START Recorded information

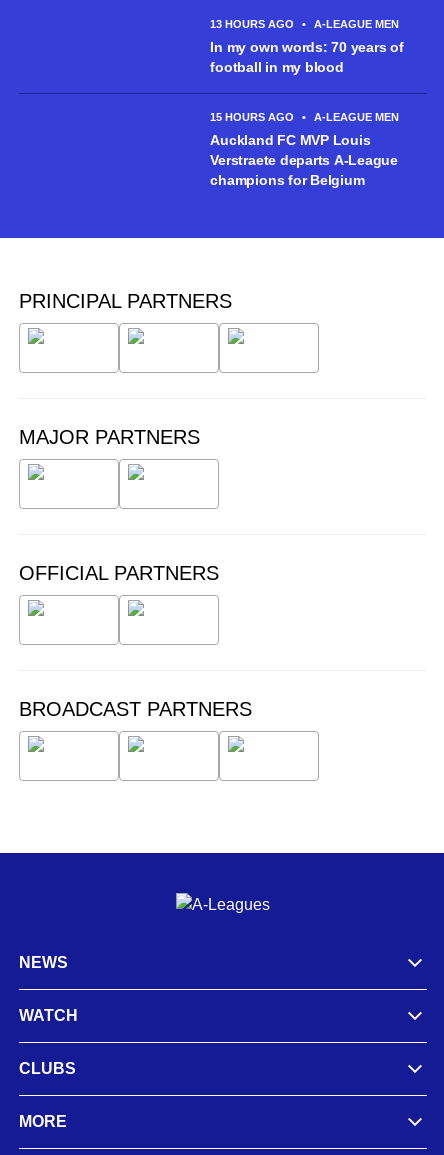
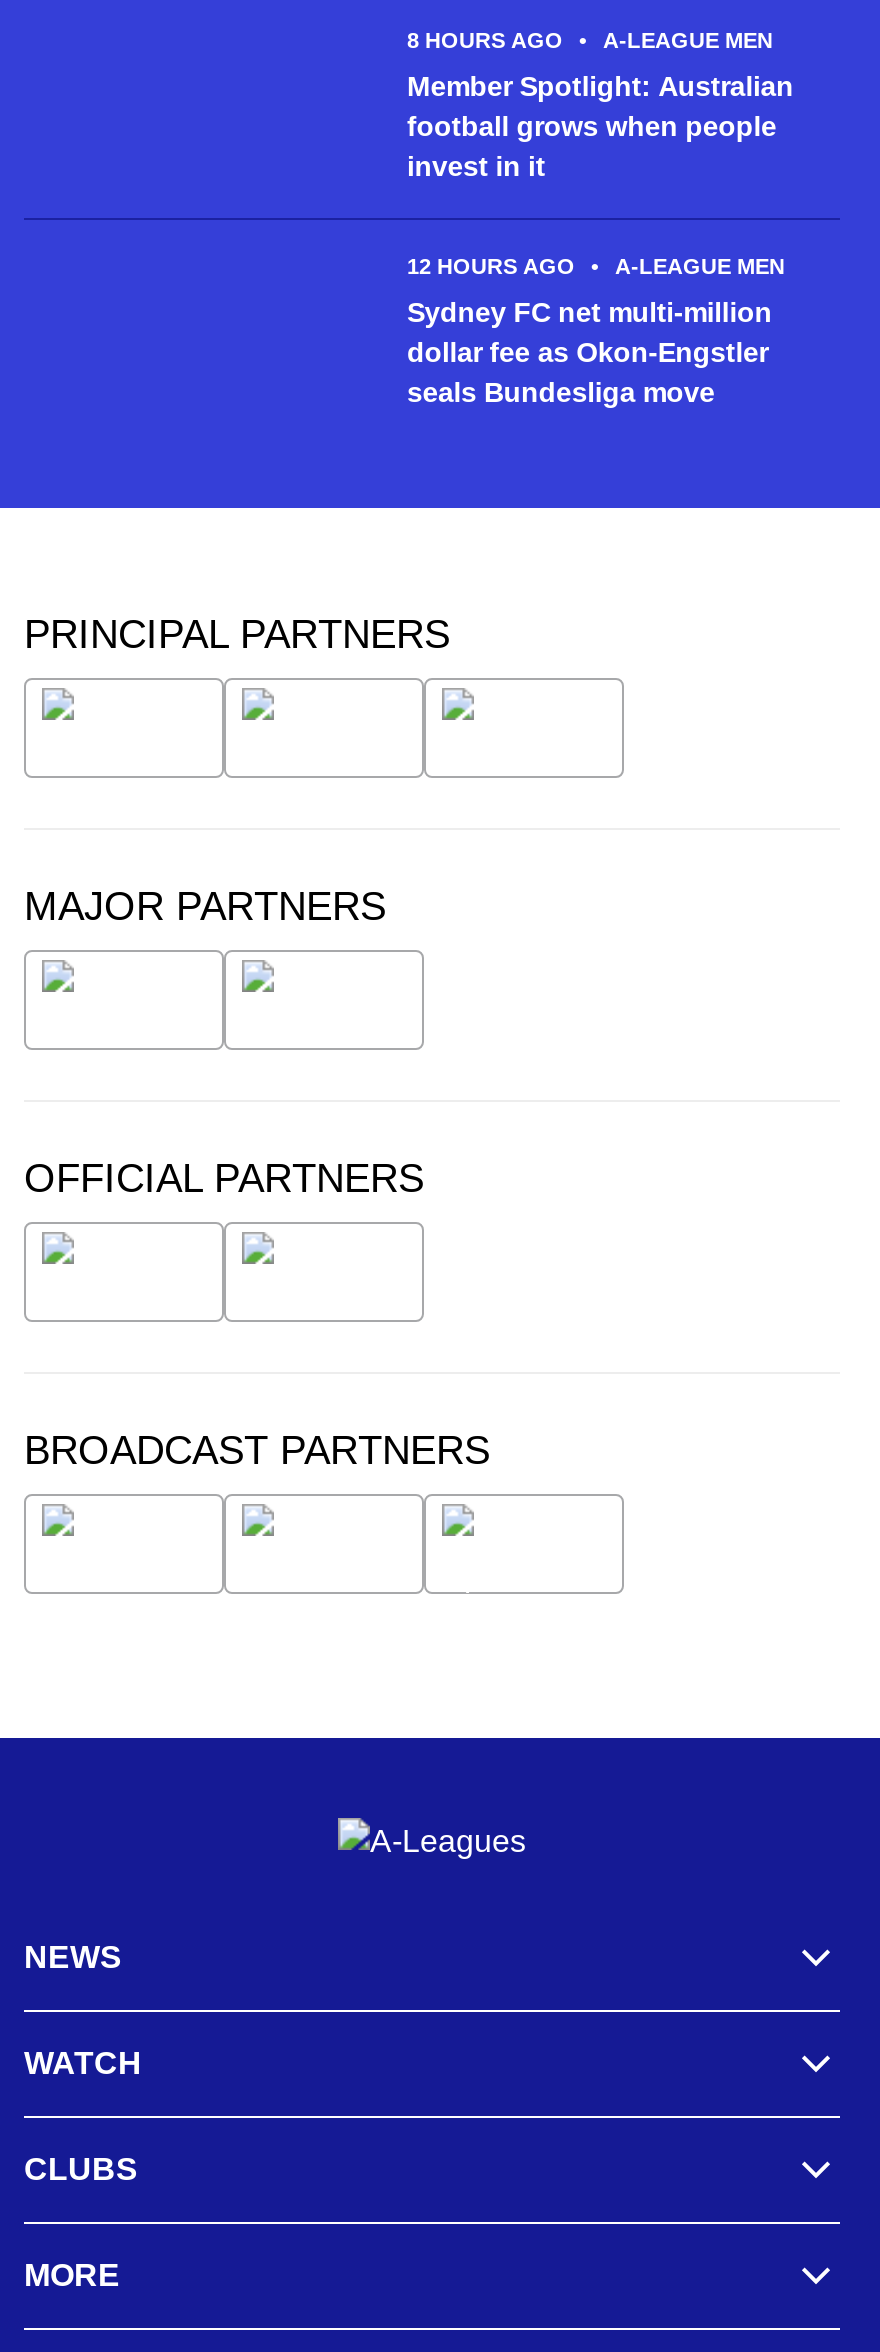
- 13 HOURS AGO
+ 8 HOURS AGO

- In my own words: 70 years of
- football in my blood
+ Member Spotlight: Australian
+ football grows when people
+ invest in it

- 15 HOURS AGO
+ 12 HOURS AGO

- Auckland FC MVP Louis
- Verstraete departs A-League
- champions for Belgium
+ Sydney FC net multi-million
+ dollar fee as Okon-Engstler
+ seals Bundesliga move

END Recorded information

__Work task__
Write out the entries above in full and exactly; no pictures.

__Task output__
- 13 HOURS AGO
+ 8 HOURS AGO

- In my own words: 70 years of
- football in my blood
+ Member Spotlight: Australian
+ football grows when people
+ invest in it

- 15 HOURS AGO
+ 12 HOURS AGO

- Auckland FC MVP Louis
- Verstraete departs A-League
- champions for Belgium
+ Sydney FC net multi-million
+ dollar fee as Okon-Engstler
+ seals Bundesliga move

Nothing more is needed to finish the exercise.